▶ [To do] Across the listing, the lines that include "copy" must be tallied and reported as a bare number.

▶ [Dataset records]
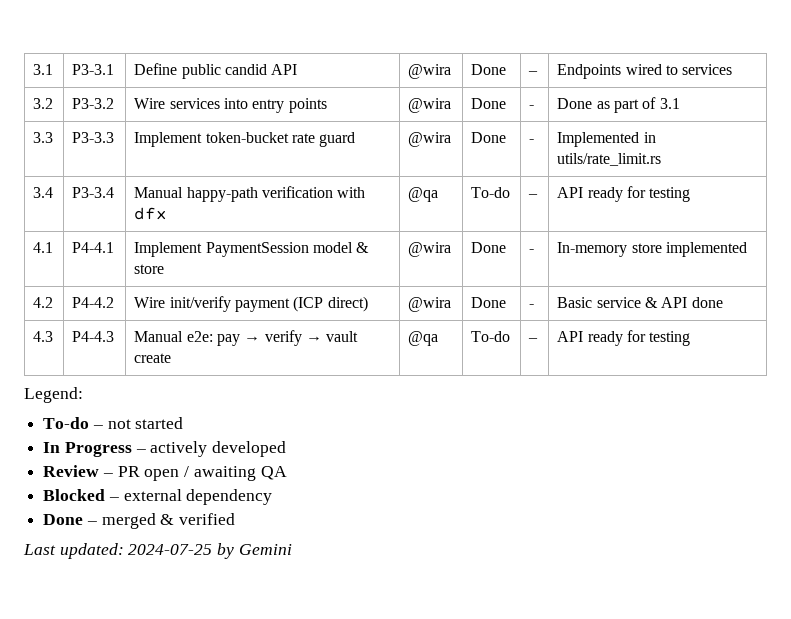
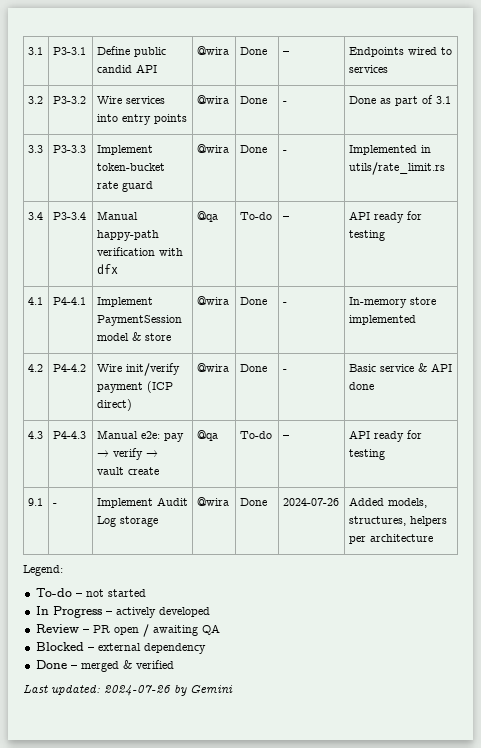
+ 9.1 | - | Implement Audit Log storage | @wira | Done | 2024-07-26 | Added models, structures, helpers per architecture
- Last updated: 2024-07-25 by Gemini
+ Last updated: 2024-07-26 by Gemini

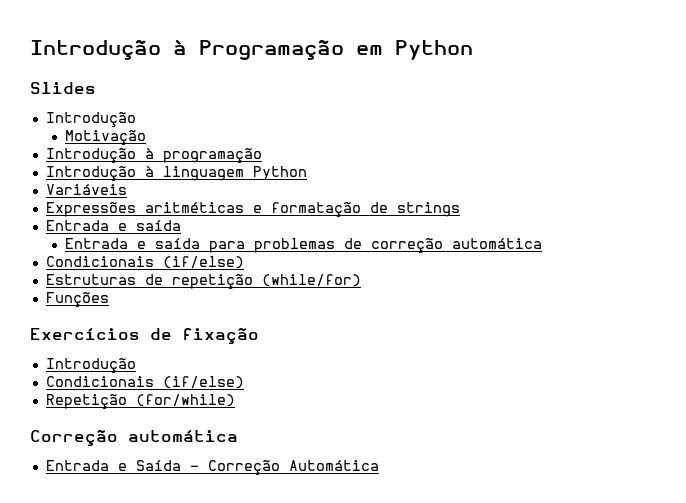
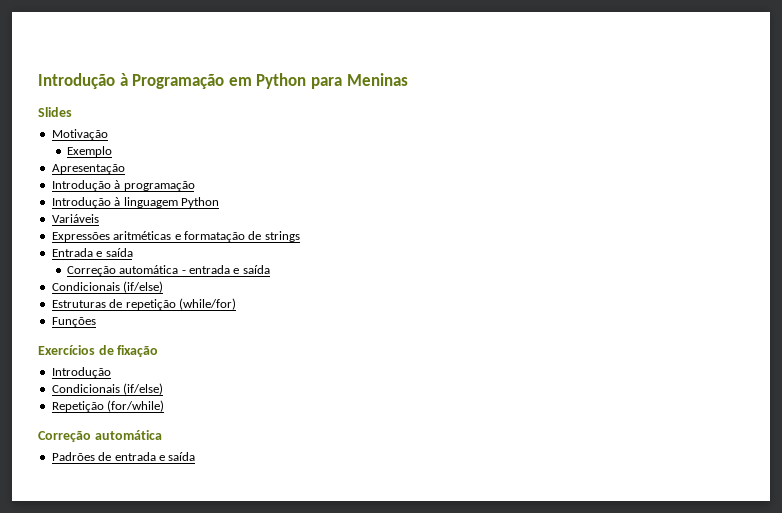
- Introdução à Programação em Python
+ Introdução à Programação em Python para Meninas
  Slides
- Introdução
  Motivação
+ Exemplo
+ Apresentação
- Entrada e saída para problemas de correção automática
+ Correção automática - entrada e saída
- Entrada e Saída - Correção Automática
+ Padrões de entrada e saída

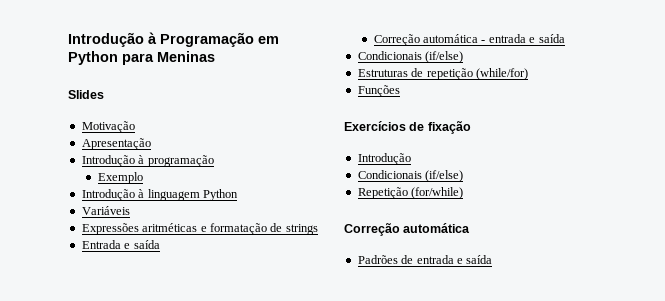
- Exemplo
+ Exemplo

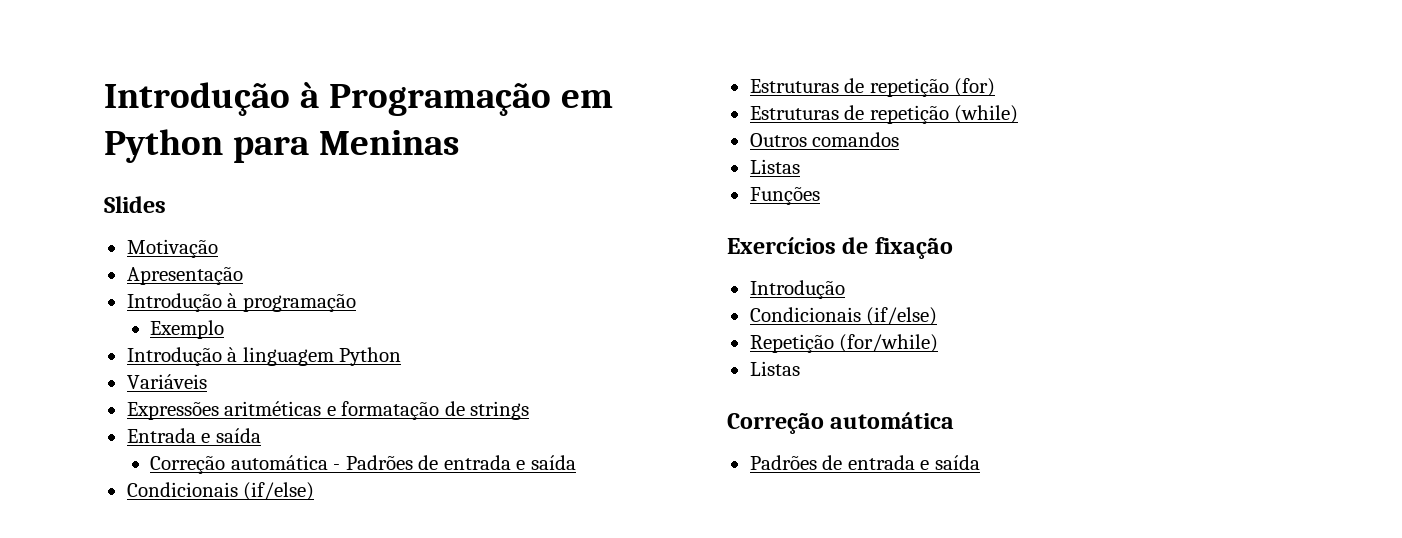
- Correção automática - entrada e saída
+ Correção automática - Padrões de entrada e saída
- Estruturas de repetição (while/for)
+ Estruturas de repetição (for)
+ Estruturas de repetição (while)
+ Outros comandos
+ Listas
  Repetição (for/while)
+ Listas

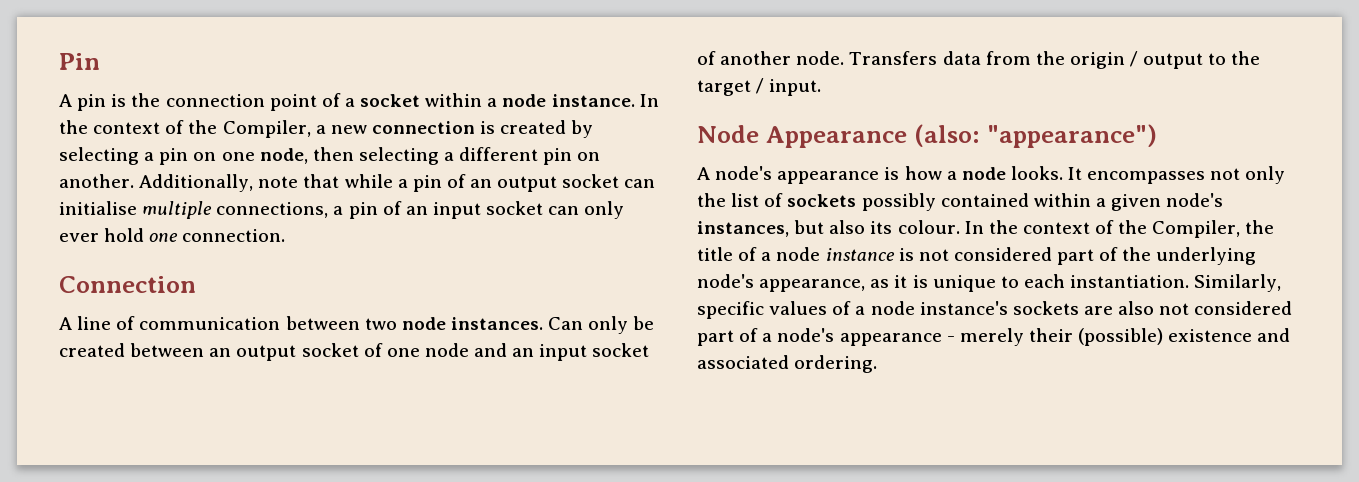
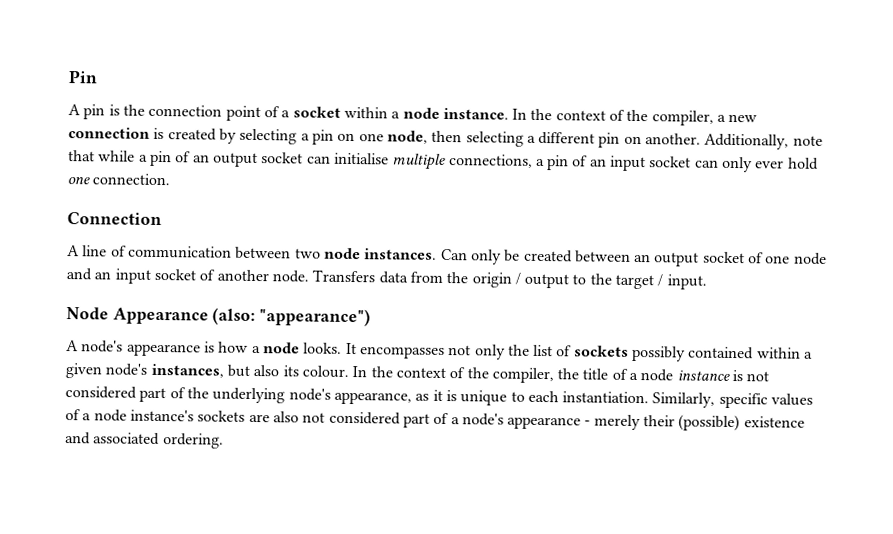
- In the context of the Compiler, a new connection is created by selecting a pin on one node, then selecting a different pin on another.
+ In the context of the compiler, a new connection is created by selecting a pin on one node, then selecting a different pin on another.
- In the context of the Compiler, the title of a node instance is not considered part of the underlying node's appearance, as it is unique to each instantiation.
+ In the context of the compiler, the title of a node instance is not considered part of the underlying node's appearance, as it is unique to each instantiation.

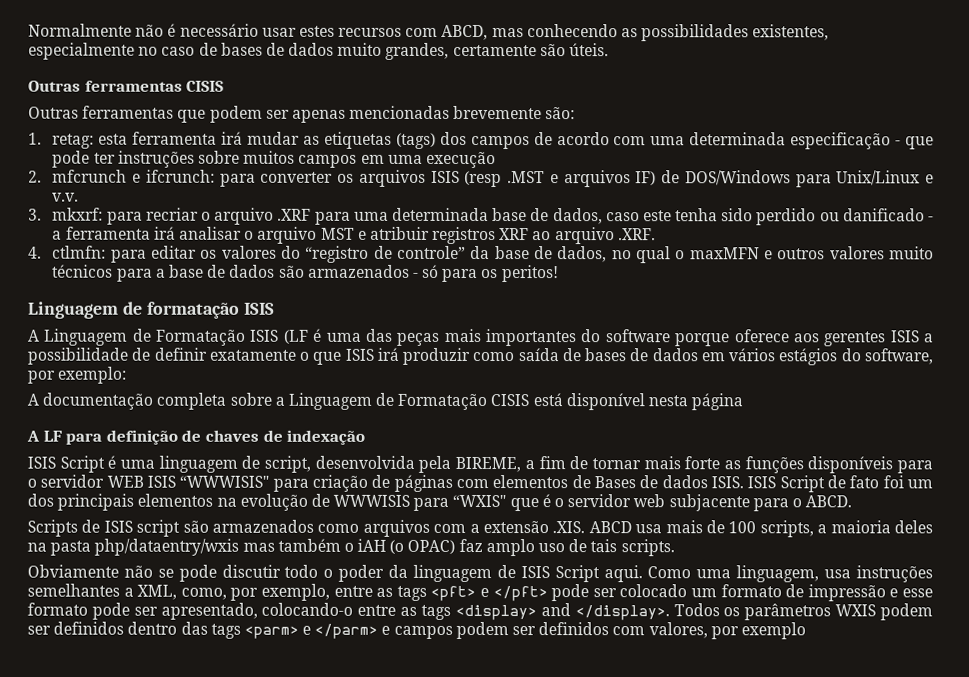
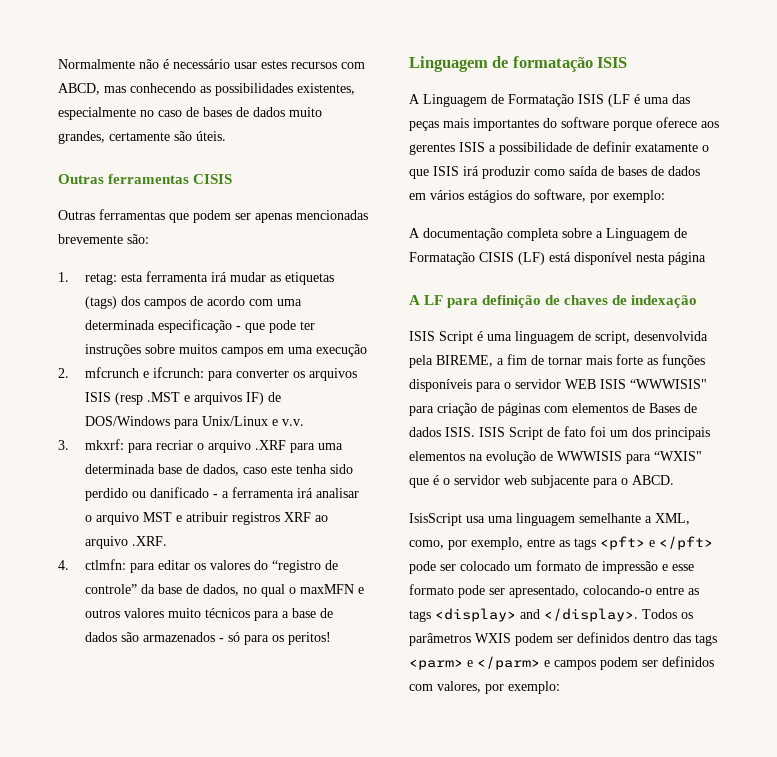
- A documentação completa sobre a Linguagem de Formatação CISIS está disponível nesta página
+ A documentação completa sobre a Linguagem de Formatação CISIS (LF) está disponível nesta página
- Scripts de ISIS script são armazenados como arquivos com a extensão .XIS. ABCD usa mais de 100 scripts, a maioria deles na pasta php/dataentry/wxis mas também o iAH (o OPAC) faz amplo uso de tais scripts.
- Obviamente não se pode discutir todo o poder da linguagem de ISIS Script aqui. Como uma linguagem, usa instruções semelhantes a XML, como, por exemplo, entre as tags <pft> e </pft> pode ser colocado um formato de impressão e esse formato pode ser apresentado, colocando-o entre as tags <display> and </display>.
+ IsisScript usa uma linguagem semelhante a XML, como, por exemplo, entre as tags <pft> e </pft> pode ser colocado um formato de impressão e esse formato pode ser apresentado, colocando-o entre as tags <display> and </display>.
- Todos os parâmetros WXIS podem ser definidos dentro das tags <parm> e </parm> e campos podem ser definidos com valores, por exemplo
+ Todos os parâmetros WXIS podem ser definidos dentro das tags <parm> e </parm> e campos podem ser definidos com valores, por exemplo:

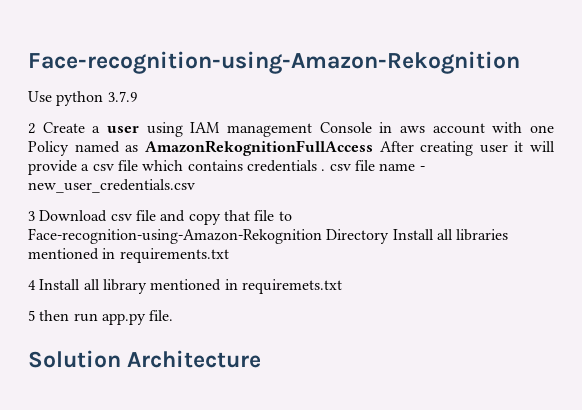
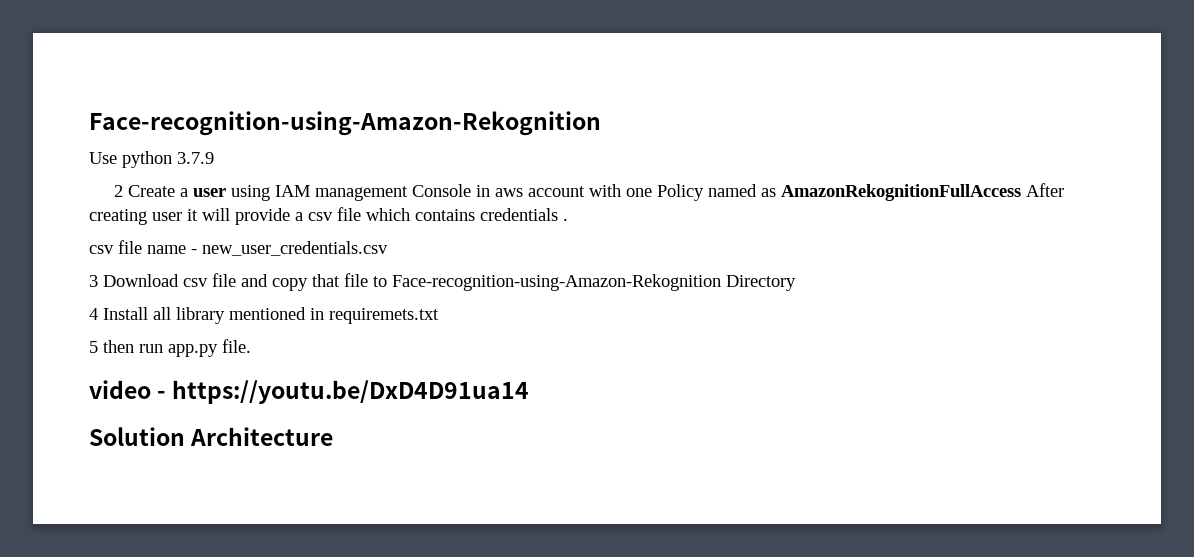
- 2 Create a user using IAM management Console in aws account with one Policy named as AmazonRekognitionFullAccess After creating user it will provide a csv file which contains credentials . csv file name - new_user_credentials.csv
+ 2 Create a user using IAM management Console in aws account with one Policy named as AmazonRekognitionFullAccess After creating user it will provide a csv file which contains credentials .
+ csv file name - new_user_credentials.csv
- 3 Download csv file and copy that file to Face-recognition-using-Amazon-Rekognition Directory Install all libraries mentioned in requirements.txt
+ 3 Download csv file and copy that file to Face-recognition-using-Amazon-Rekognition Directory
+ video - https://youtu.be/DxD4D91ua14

▶ [Task response] 2